Adding and deleting files in an atomic way

C

Chris

I need to be able to have multiple processes add and delete files in a
directory in completely atomic way. Can't quite figure out how to do it.

I have three independent processes. One adds small files to a directory
(the "Adder"). Another merges the small files into big ones, and then
deletes the small ones (the "Merger"). A third simply reads the files in
a random way (the "Reader"). The Reader is heavily multi-threaded --
lots of reading might be going on simultaneously.

The files are read-only. There will be a maximum of a few hundred files
at any given time.

These different functions may or may not be running in the same JVM. It
is possible that multiple JVMs will be hitting the same directory,
possibly ones running on different machines all hitting a shared drive.

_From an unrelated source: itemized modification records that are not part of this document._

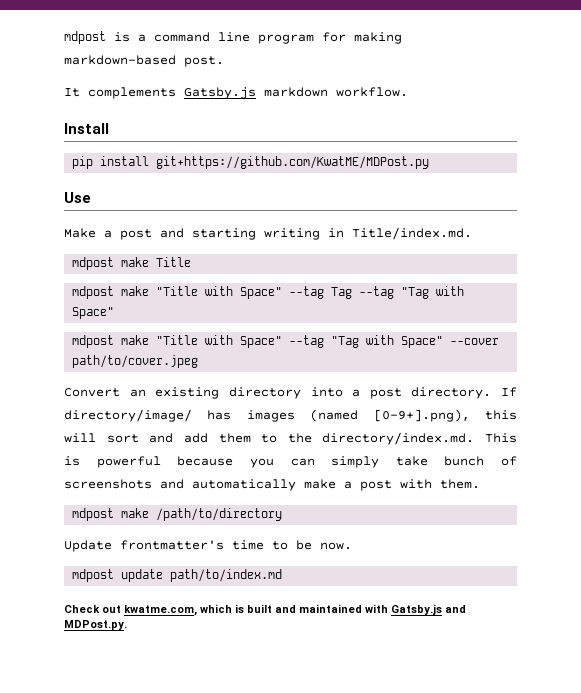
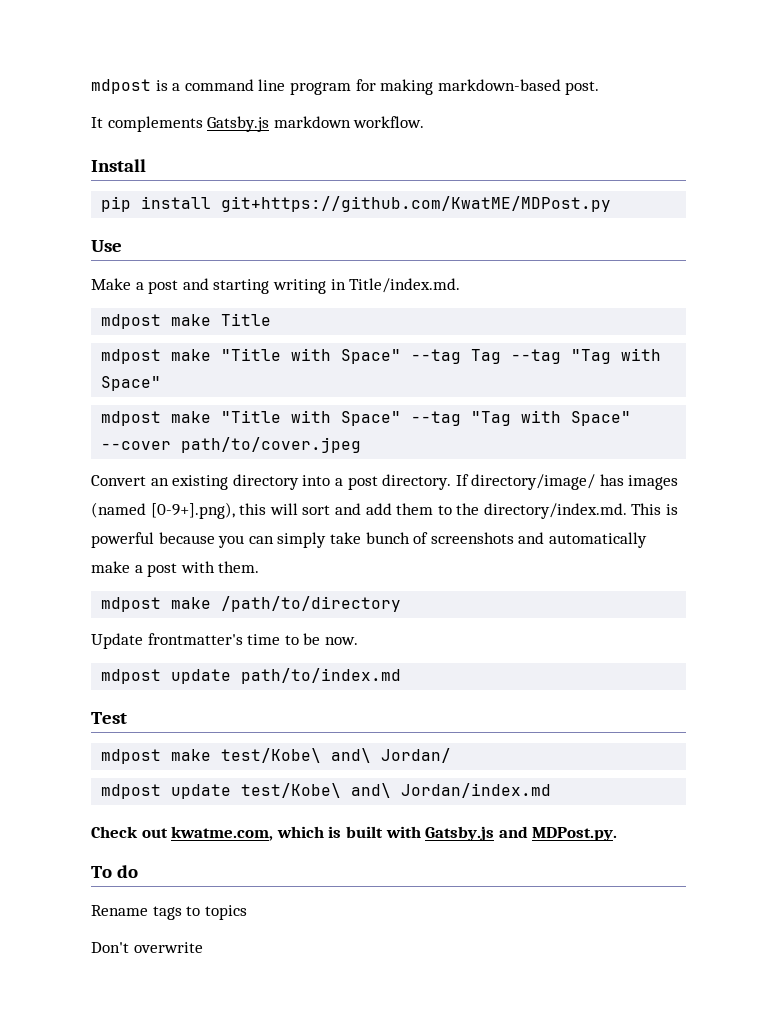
(283, 575) none -> [91,712,127,724] [101,748,452,764] [101,783,552,799] // Test // mdpost make test/Kobe\ and\ Jordan/ // mdpost update test/Kobe\ and\ Jordan/index.md
[275,604,362,613] and maintained -> (383, 832) none
(127, 625) none -> [91,865,138,878] [91,905,247,920] [91,942,203,953] // To do // Rename tags to topics // Don't overwrite

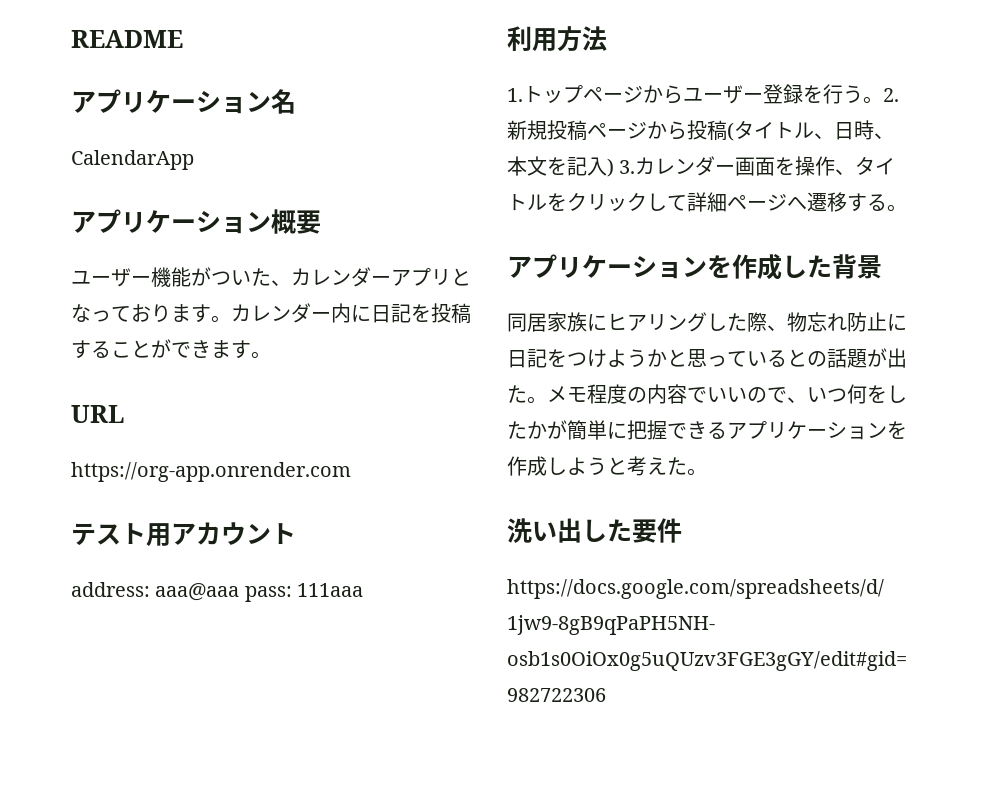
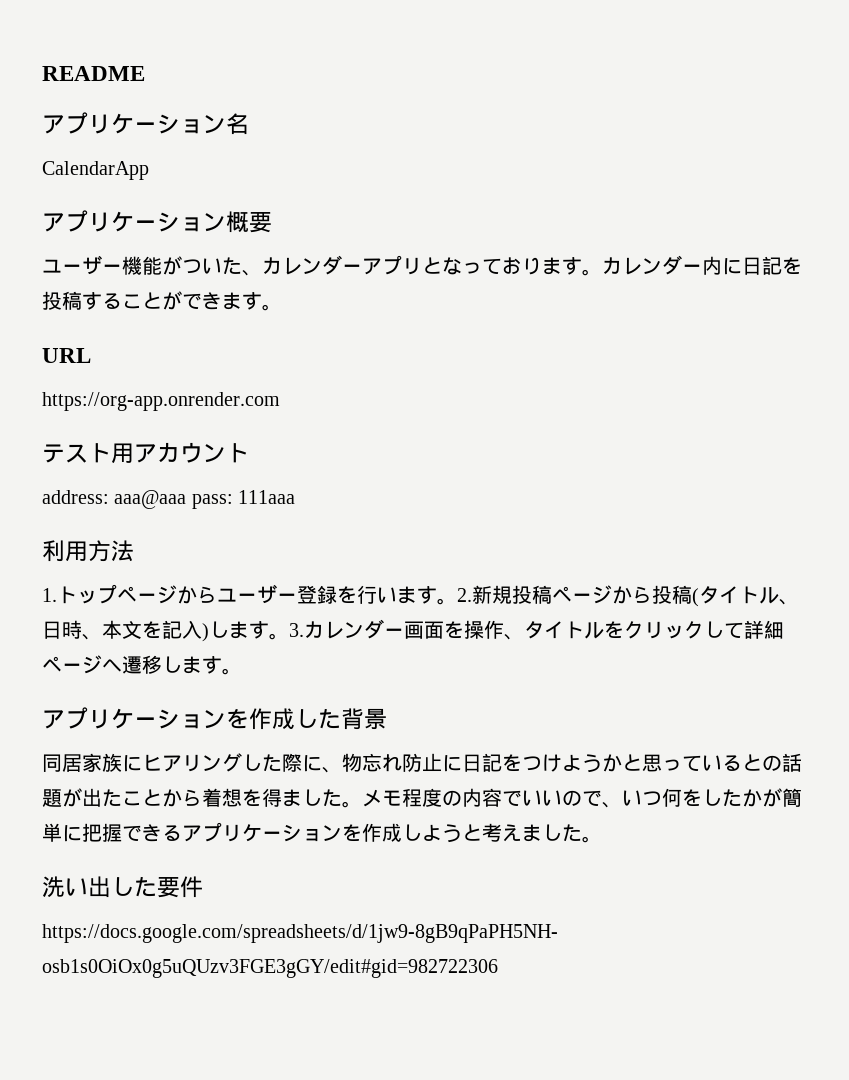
[843,85,863,103] う -> [377,586,437,604] います
(614, 167) none -> [209,621,289,640] します。
[847,193,887,212] する -> [162,656,222,674] します
(767, 322) none -> [302,755,322,772] に
(527, 394) none -> [122,788,342,807] ことから着想を得ました
(667, 466) none -> [522,824,562,842] まし

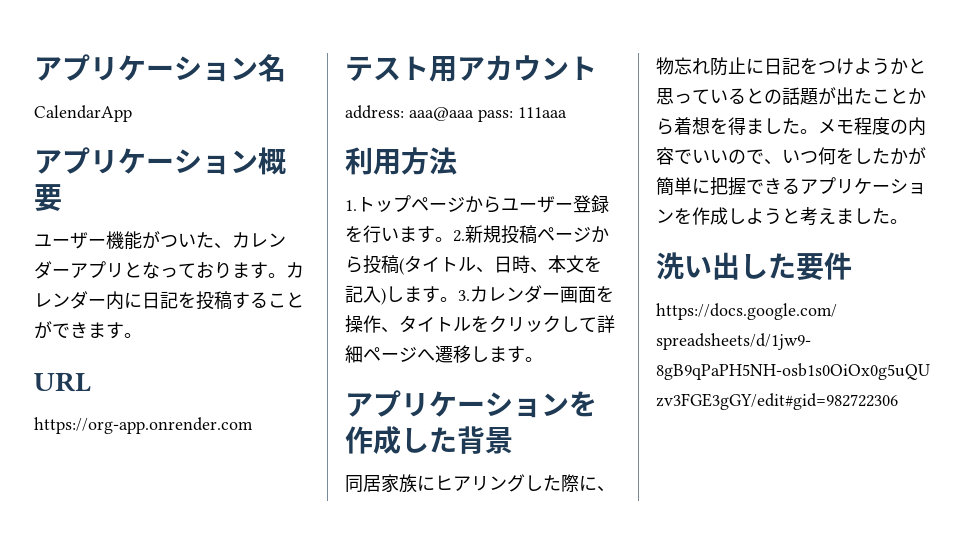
[42,66,145,81] README // -> (34, 69) none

When a Reader thread starts to read files, the list of files must not
change until it's done. The file-reading process takes at most a second
or two. If the Merger wants to delete a file during that time, it must wait.

The Adder process must be able to notify the Reader and Merger processes
that a new file has been added. The Merger must be able to notify the
Reader that the current list of files has changed, so that the next time
the Reader starts a new thread, it uses the most current list.

I'm guessing that I might be able to do all this by having a plain text
file in the directory that lists the "current" files, and just have the
Adder and Merger processes put an exclusive file lock on it whenever the
list needs to change. The Adder and Merger can create any new files with
a .tmp extension, and then rename them in a very fast operation to make
them live.

I haven't figured out how to handle it, though, if the system crashes
while the Merger is renaming or deleting files, or how to prevent files
from being deleted while the Reader is using them (how do we know when
the various Reader threads have finished with a file?). I'm hoping that
I won't need to implement some kind of transaction log with commit/rollback.

Any thoughts appreciated.
 
A

Andrey Kuznetsov

I need to be able to have multiple processes add and delete files in a
directory in completely atomic way. Can't quite figure out how to do it.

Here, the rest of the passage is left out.